» **Work to complete**
Write out the data exactly as given, dropping every picture.

» **Before-and-after page screenshots**

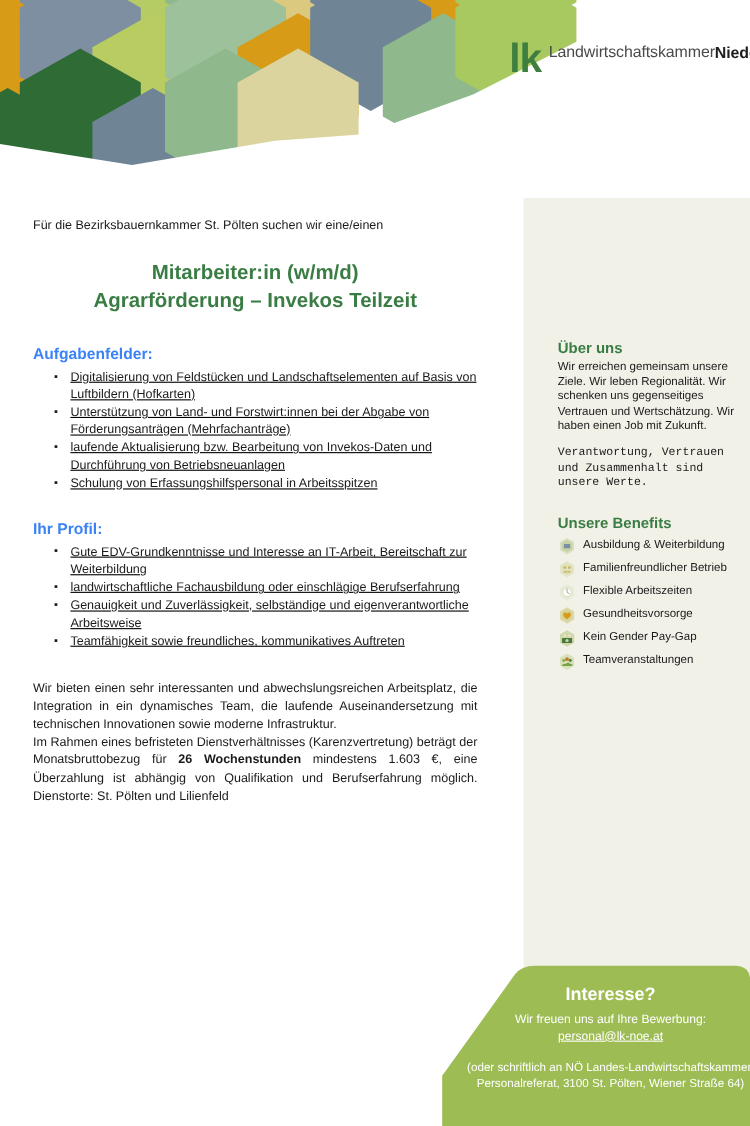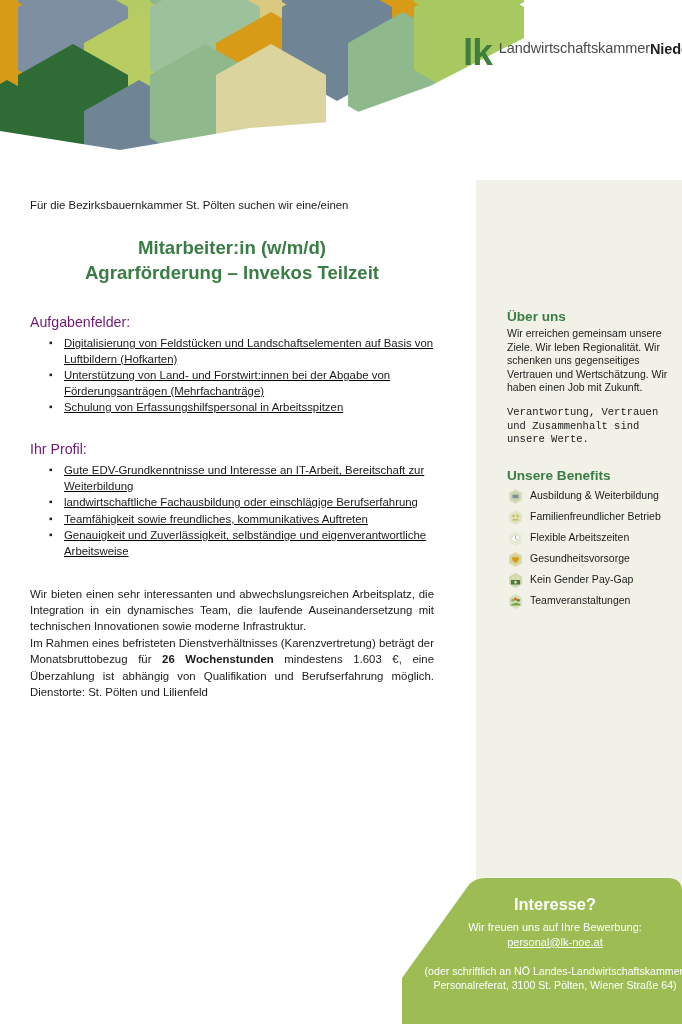--- a/index.html
+++ b/index.html
@@ -35,7 +35,7 @@
 
   #job-title{text-align:center;color:#3a7d44;font-weight:bold;font-size:18.6px;line-height:25px;margin-bottom:28px;}
 
-  .sec-head{color:#701a75;font-weight:normal;font-size:14.2px;line-height:18px;margin:0 0 5px 0;}
+  .sec-head{color:#3b82f6;font-weight:bold;font-size:14.2px;line-height:18px;margin:0 0 5px 0;}
 
   ul.blist{margin:0 0 0 0;padding:0;list-style:none;text-decoration:underline;}
   ul.blist li{

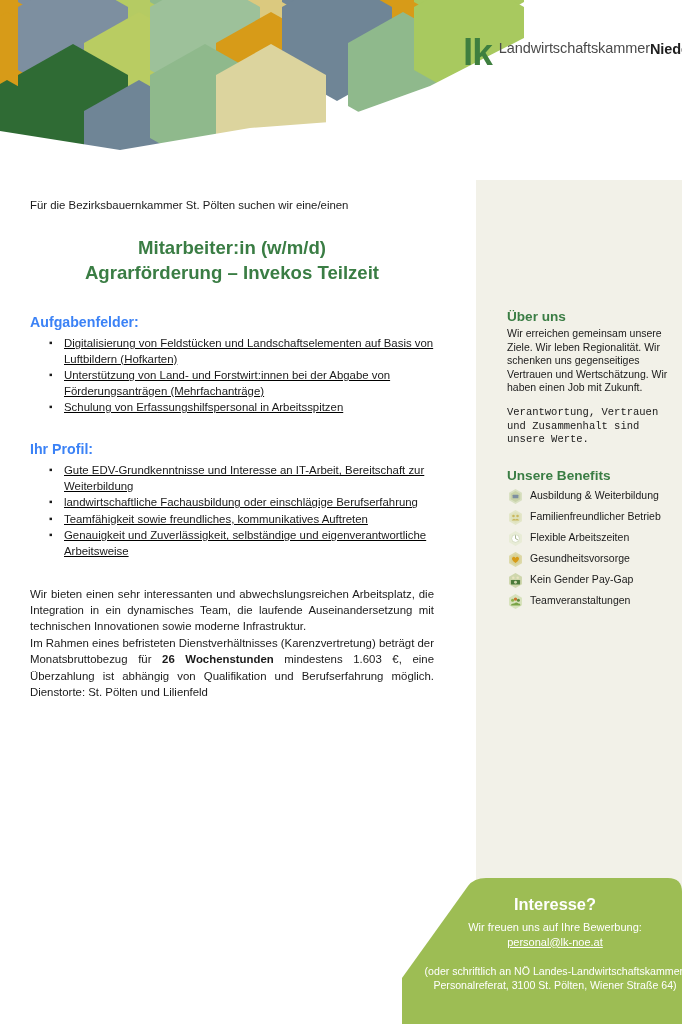--- a/index.html
+++ b/index.html
@@ -188,6 +188,7 @@
   <ul class="blist">
     <li>Digitalisierung von Feldstücken und Landschaftselementen auf Basis von Luftbildern (Hofkarten)</li>
     <li>Unterstützung von Land- und Forstwirt:innen bei der Abgabe von Förderungsanträgen (Mehrfachanträge)</li>
+    <li>laufende Aktualisierung bzw. Bearbeitung von Invekos-Daten und Durchführung von Betriebsneuanlagen</li>
     <li>Schulung von Erfassungshilfspersonal in Arbeitsspitzen</li>
   </ul>
 

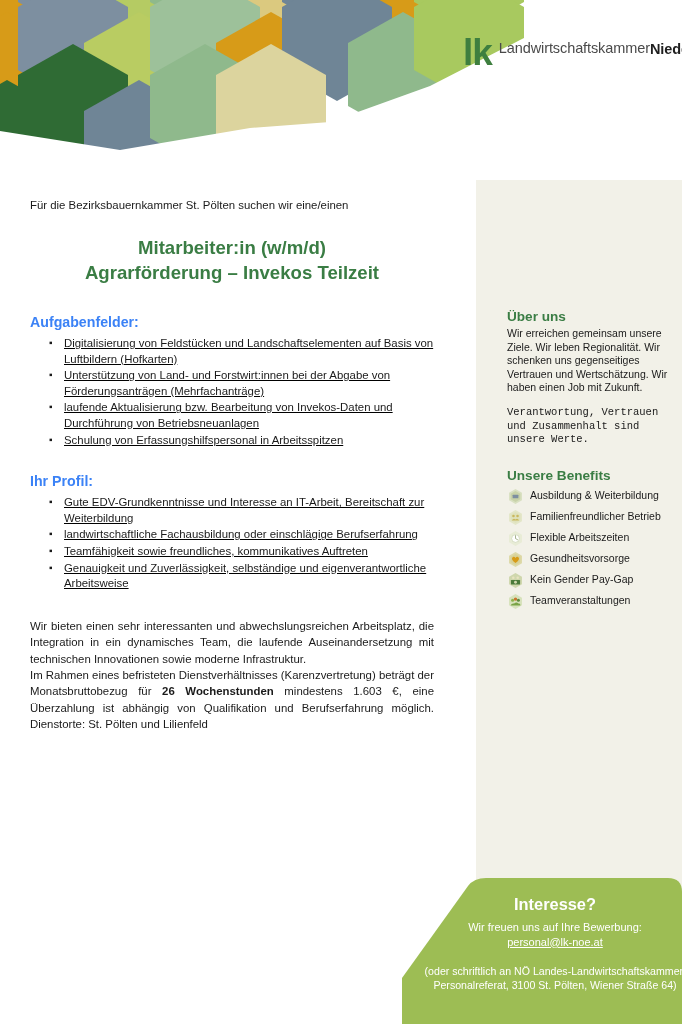--- a/index.html
+++ b/index.html
@@ -196,8 +196,8 @@
   <ul class="blist">
     <li>Gute EDV-Grundkenntnisse und Interesse an IT-Arbeit, Bereitschaft zur Weiterbildung</li>
     <li>landwirtschaftliche Fachausbildung oder einschlägige Berufserfahrung</li>
+    <li>Genauigkeit und Zuverlässigkeit, selbständige und eigenverantwortliche Arbeitsweise</li>
     <li>Teamfähigkeit sowie freundliches, kommunikatives Auftreten</li>
-    <li>Genauigkeit und Zuverlässigkeit, selbständige und eigenverantwortliche Arbeitsweise</li>
   </ul>
 
   <p class="para" id="para-1">Wir bieten einen sehr interessanten und abwechslungsreichen Arbeitsplatz, die Integration in ein dynamisches Team, die laufende Auseinandersetzung mit technischen Innovationen sowie moderne Infrastruktur.</p>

» **Task output**
--- a/index.html
+++ b/index.html
@@ -35,7 +35,7 @@
 
   #job-title{text-align:center;color:#3a7d44;font-weight:bold;font-size:18.6px;line-height:25px;margin-bottom:28px;}
 
-  .sec-head{color:#701a75;font-weight:normal;font-size:14.2px;line-height:18px;margin:0 0 5px 0;}
+  .sec-head{color:#3b82f6;font-weight:bold;font-size:14.2px;line-height:18px;margin:0 0 5px 0;}
 
   ul.blist{margin:0 0 0 0;padding:0;list-style:none;text-decoration:underline;}
   ul.blist li{

--- a/index.html
+++ b/index.html
@@ -188,6 +188,7 @@
   <ul class="blist">
     <li>Digitalisierung von Feldstücken und Landschaftselementen auf Basis von Luftbildern (Hofkarten)</li>
     <li>Unterstützung von Land- und Forstwirt:innen bei der Abgabe von Förderungsanträgen (Mehrfachanträge)</li>
+    <li>laufende Aktualisierung bzw. Bearbeitung von Invekos-Daten und Durchführung von Betriebsneuanlagen</li>
     <li>Schulung von Erfassungshilfspersonal in Arbeitsspitzen</li>
   </ul>
 

--- a/index.html
+++ b/index.html
@@ -196,8 +196,8 @@
   <ul class="blist">
     <li>Gute EDV-Grundkenntnisse und Interesse an IT-Arbeit, Bereitschaft zur Weiterbildung</li>
     <li>landwirtschaftliche Fachausbildung oder einschlägige Berufserfahrung</li>
+    <li>Genauigkeit und Zuverlässigkeit, selbständige und eigenverantwortliche Arbeitsweise</li>
     <li>Teamfähigkeit sowie freundliches, kommunikatives Auftreten</li>
-    <li>Genauigkeit und Zuverlässigkeit, selbständige und eigenverantwortliche Arbeitsweise</li>
   </ul>
 
   <p class="para" id="para-1">Wir bieten einen sehr interessanten und abwechslungsreichen Arbeitsplatz, die Integration in ein dynamisches Team, die laufende Auseinandersetzung mit technischen Innovationen sowie moderne Infrastruktur.</p>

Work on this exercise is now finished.